::: Data for this exercise

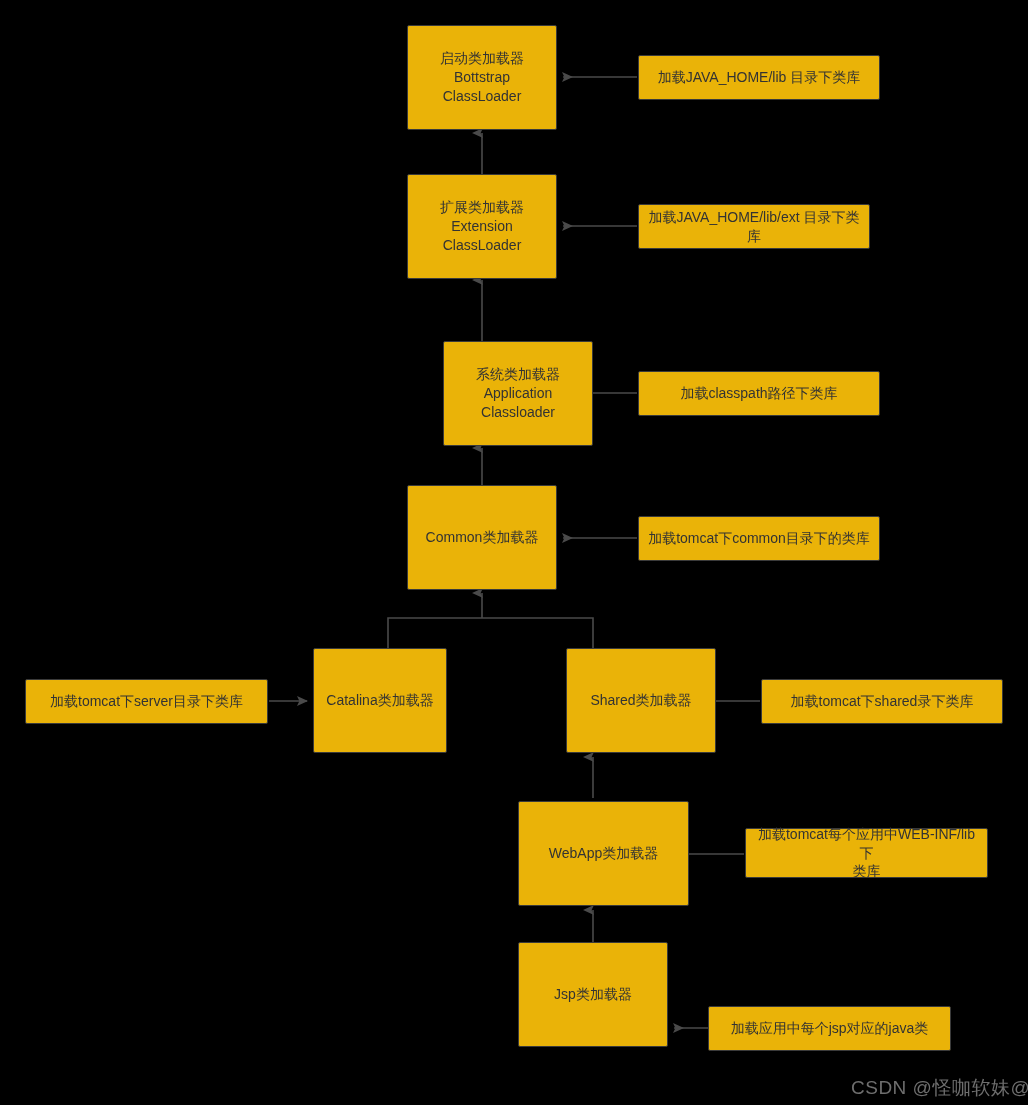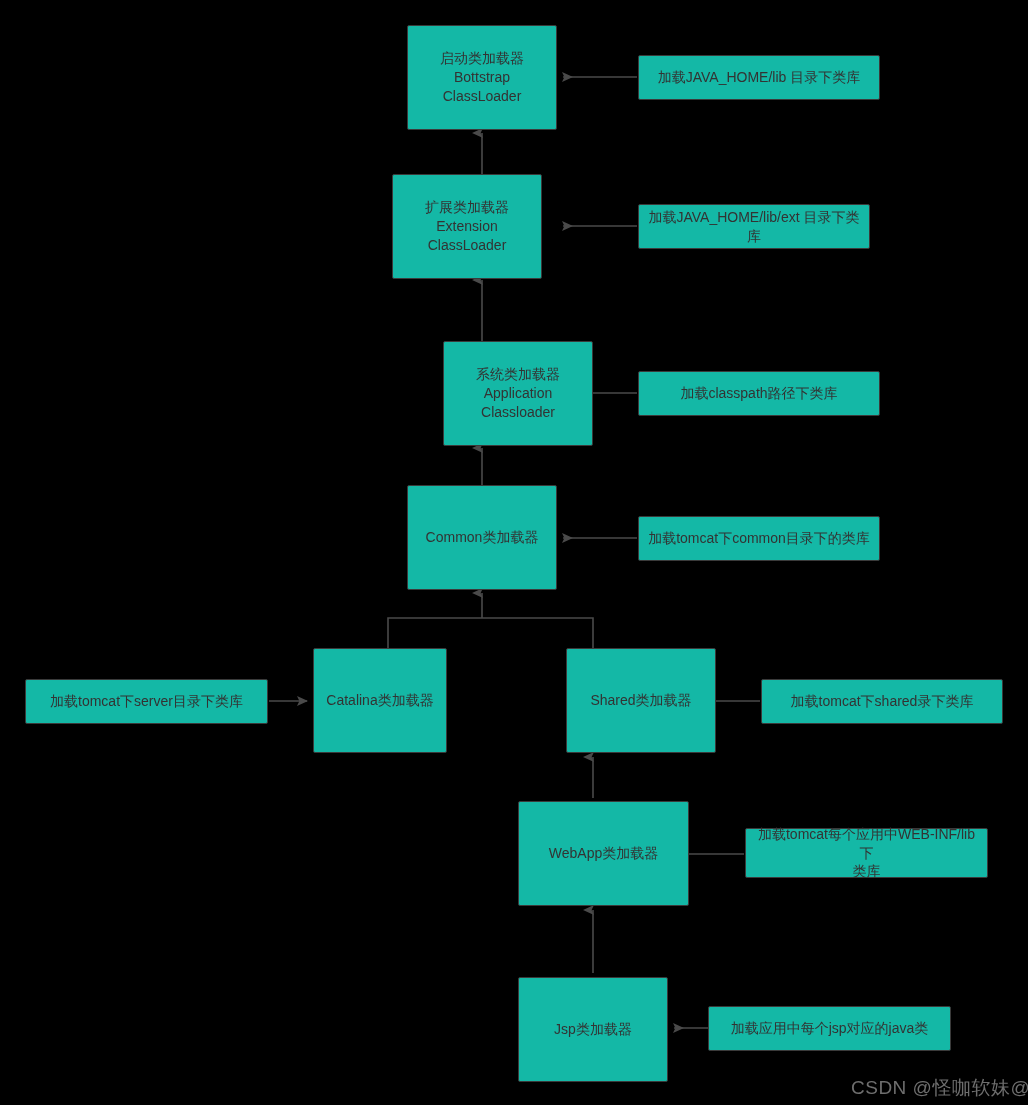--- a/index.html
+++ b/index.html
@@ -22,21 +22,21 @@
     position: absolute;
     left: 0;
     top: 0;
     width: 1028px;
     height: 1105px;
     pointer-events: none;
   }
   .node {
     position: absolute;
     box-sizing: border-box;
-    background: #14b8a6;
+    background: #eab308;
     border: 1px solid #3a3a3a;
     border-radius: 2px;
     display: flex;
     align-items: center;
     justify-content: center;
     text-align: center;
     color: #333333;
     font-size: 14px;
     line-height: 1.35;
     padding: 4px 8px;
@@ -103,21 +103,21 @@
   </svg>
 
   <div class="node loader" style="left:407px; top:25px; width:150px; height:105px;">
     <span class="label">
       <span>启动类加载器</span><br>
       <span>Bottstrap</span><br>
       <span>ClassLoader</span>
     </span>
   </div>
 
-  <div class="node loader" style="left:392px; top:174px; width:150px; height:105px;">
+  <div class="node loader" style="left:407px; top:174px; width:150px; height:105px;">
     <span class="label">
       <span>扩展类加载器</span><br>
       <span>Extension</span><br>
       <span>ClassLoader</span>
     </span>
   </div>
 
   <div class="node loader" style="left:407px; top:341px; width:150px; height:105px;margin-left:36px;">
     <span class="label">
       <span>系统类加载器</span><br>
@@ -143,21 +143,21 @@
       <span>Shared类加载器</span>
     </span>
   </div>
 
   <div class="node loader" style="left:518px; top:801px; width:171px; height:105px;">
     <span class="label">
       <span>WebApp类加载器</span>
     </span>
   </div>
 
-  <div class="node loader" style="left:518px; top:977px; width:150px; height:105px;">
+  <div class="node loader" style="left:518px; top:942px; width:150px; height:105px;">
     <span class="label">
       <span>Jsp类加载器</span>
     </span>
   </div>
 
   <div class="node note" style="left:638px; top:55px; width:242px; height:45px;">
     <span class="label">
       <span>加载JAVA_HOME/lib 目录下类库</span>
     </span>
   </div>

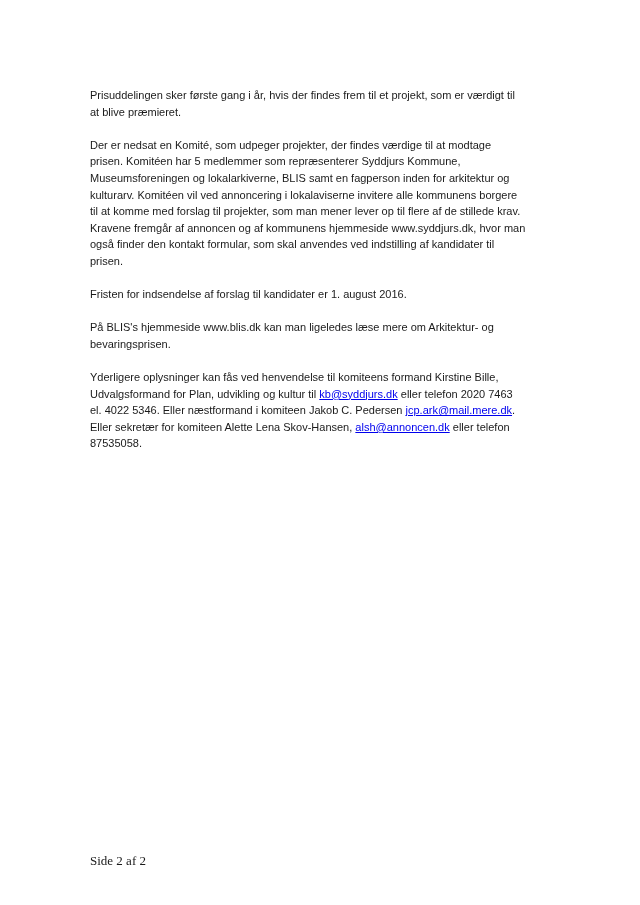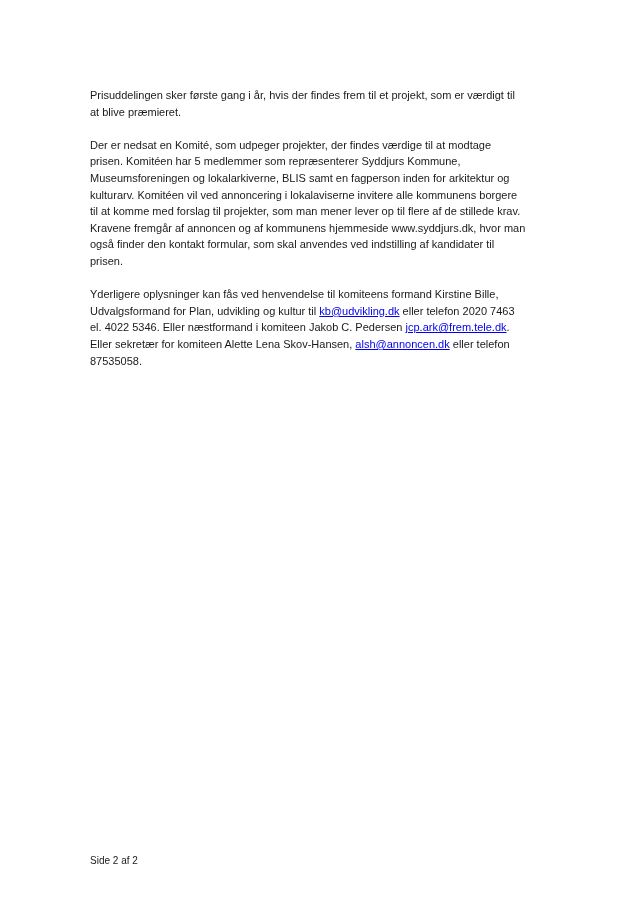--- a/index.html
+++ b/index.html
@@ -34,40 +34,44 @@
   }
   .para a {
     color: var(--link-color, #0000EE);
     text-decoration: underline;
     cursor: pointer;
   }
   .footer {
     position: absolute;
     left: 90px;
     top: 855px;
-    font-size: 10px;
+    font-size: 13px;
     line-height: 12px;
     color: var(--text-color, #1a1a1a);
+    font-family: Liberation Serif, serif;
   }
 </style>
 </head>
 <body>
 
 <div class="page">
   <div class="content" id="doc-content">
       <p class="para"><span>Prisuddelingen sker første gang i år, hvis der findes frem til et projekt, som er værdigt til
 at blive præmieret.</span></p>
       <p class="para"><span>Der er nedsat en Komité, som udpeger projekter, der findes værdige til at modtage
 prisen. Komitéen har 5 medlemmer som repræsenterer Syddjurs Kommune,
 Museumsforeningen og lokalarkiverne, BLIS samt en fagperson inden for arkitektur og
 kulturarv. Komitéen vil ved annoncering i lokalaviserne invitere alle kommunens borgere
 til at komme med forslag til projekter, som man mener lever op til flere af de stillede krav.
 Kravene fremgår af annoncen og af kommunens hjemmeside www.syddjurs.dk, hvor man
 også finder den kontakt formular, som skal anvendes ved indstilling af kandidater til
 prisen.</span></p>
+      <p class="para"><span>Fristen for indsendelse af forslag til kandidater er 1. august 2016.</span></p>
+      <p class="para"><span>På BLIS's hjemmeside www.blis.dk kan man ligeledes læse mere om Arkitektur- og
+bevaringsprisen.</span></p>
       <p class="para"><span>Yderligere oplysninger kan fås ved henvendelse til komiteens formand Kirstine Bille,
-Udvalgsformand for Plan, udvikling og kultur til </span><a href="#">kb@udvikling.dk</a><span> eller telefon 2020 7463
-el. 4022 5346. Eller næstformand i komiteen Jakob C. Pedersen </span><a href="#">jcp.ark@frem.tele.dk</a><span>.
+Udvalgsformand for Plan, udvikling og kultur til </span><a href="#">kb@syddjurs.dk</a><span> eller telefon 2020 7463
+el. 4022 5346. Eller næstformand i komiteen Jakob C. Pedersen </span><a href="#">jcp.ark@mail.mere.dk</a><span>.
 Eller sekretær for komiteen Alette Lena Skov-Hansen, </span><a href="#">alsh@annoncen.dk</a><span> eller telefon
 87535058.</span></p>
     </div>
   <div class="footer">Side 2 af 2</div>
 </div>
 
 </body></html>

::::::

> **Task**
All lines above that hold the string "Komitéen" should be copied.

> **Result below**
 prisen. Komitéen har 5 medlemmer som repræsenterer Syddjurs Kommune,
 kulturarv. Komitéen vil ved annoncering i lokalaviserne invitere alle kommunens borgere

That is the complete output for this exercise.